From the perspective of many of us, Sienkiewicz is being investigated for doing his job. Don’t we expect our Forest Service employees to manage our lands for multiple use? Don’t we expect the Forest Service to defend our legal public access to those lands? I believe we do.
It is very important to recognize that public lands which do not have public access will not be accessible until the Forest Service, or other public agencies, can negotiate an access with willing surrounding landowners. If negotiations are not successful, or landowners are simply not interested in reaching an access agreement, then the public lands will remain inaccessible. Nobody is trying to force open access to these lands. They, including Sienkiewicz, are simply trying to ensure that historical accesses are protected in light of the attack on public lands by the present administration.

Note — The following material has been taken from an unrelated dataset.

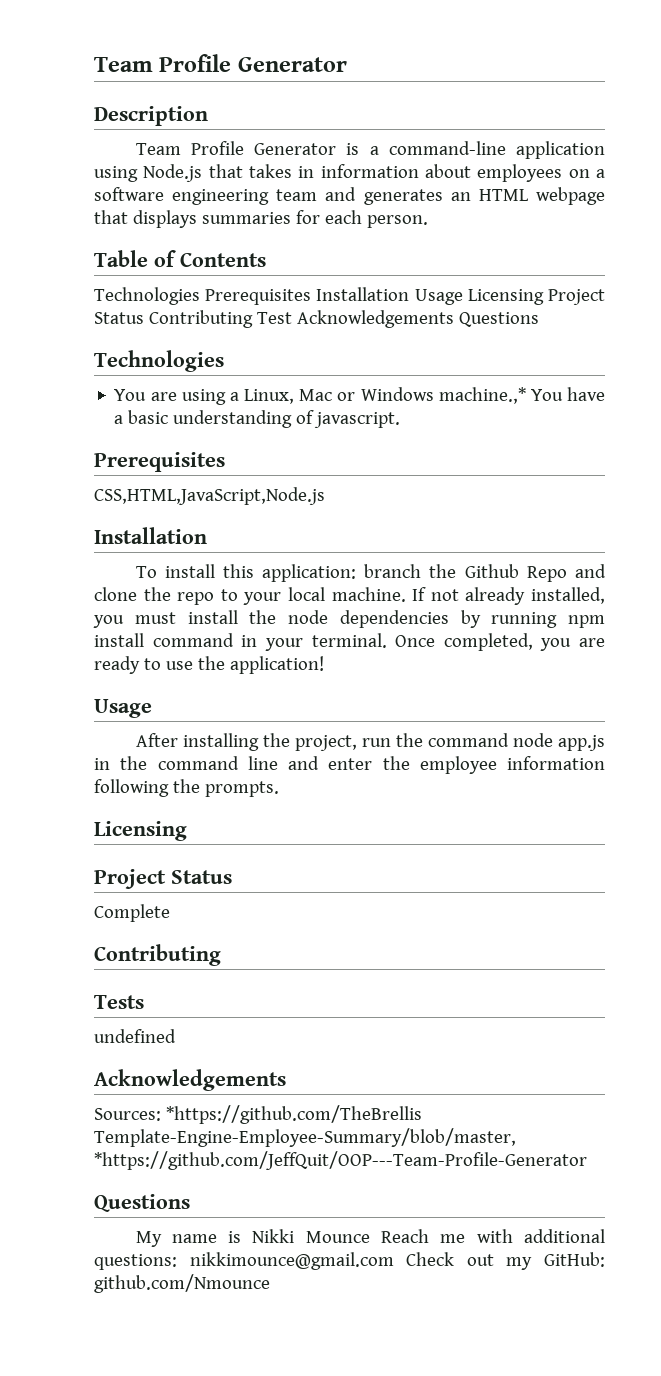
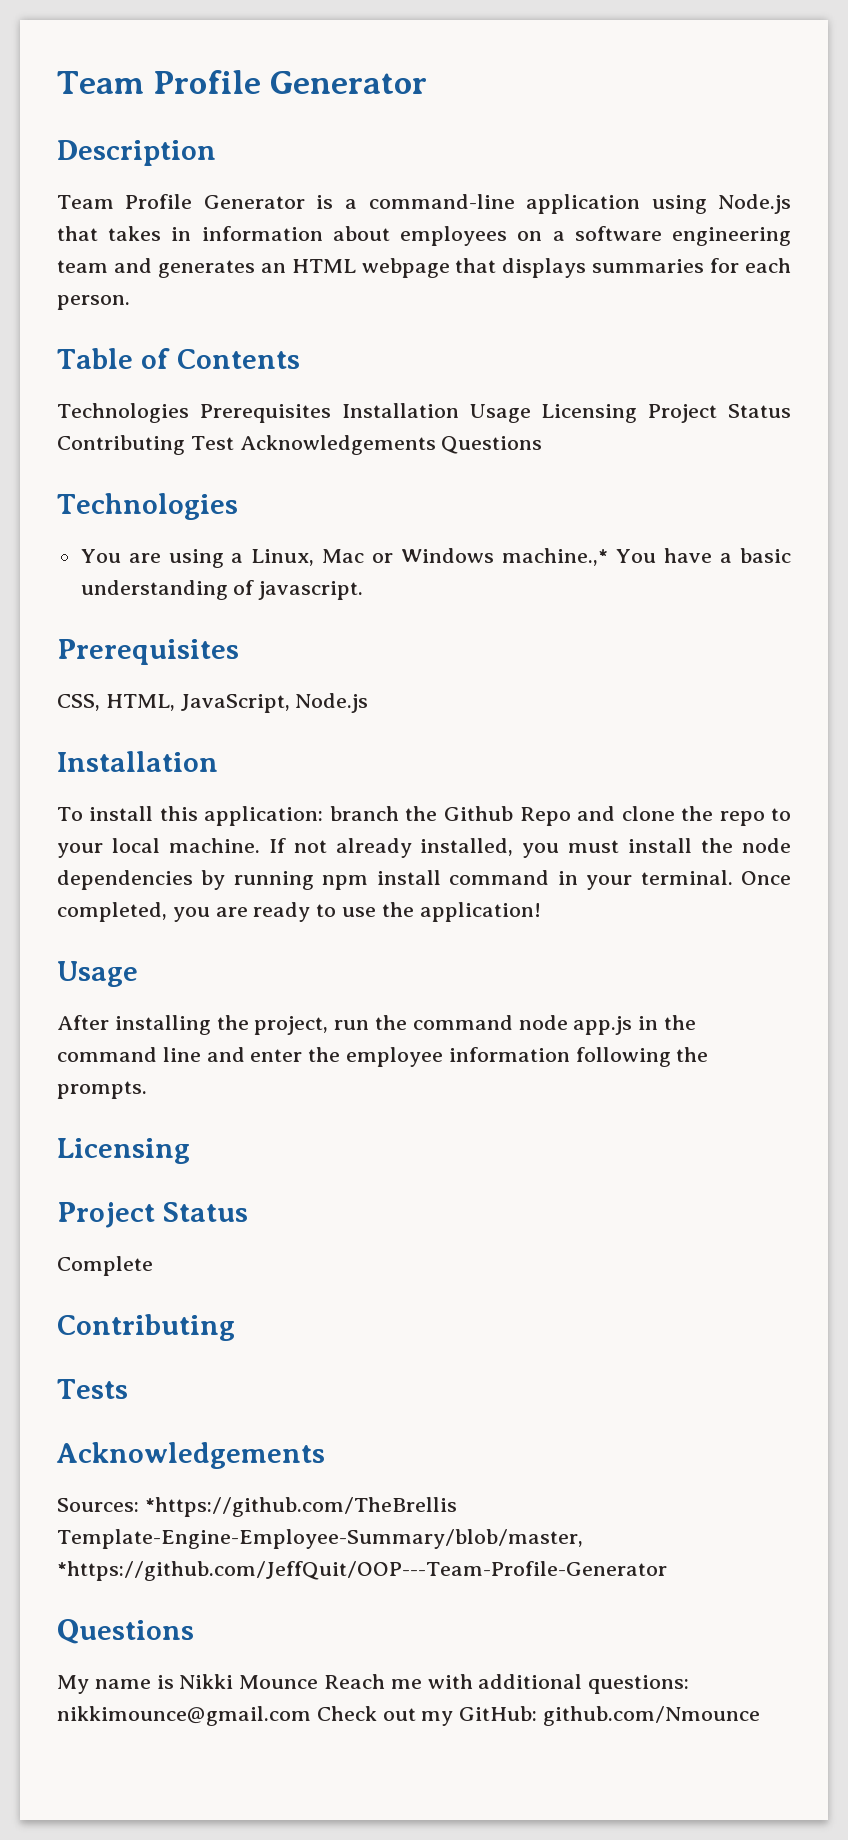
[94,487,325,505] CSS,HTML,JavaScript,Node.js -> [57,693,369,713] CSS, HTML, JavaScript, Node.js
[94,1029,176,1043] // undefined -> (128, 1389) none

When legal access to public land does exist, I believe Montanans fully expect the Forest Service to defend and maintain that access for Montanans. As with so many of these issues involving political pressure on public agencies, a look behind the curtain reveals a very troubling story. According to media reports, U.S. Sen. Steve Daines, and Congressman Pete Sessions from Houston, Texas, both contacted Agricultural Secretary Sonny Perdue regarding Sienkiewicz’s efforts to protect legal, established accesses to landlocked public lands. According to Mary Erickson, forest supervisor, “the reassignment was made after allegations from an assortment of landowners in the Big Timber area were raised to the level of the Secretary of Agriculture, Sonny Perdue, and Sen. Steve Daines.“
If Daines and Perdue support public ownership of public lands, then they should also support access to those public lands. By pressuring the Forest Service to reassign a Forest Service employee who is defending legal public access, Daines and Perdue are betraying their pledge to keep public lands in public hands. I urge Montanans to contact Daines. Let him know that support of public lands includes access to public lands.
I also urge Montanans to contact the Forest Service and ask them to resist political pressure and to reinstate Alex Sienkiewicz as district ranger for the Livingston Ranger District. Intimidation of public employees by powerful interests hurts all of us. In this case, it is hurting a great Montanan and his family as well.
Dan Vermillion, with his two brothers, owns and operates Sweetwater Travel Co. in Livingston. He is an outfitter and has guided on the Yellowstone River since 1990.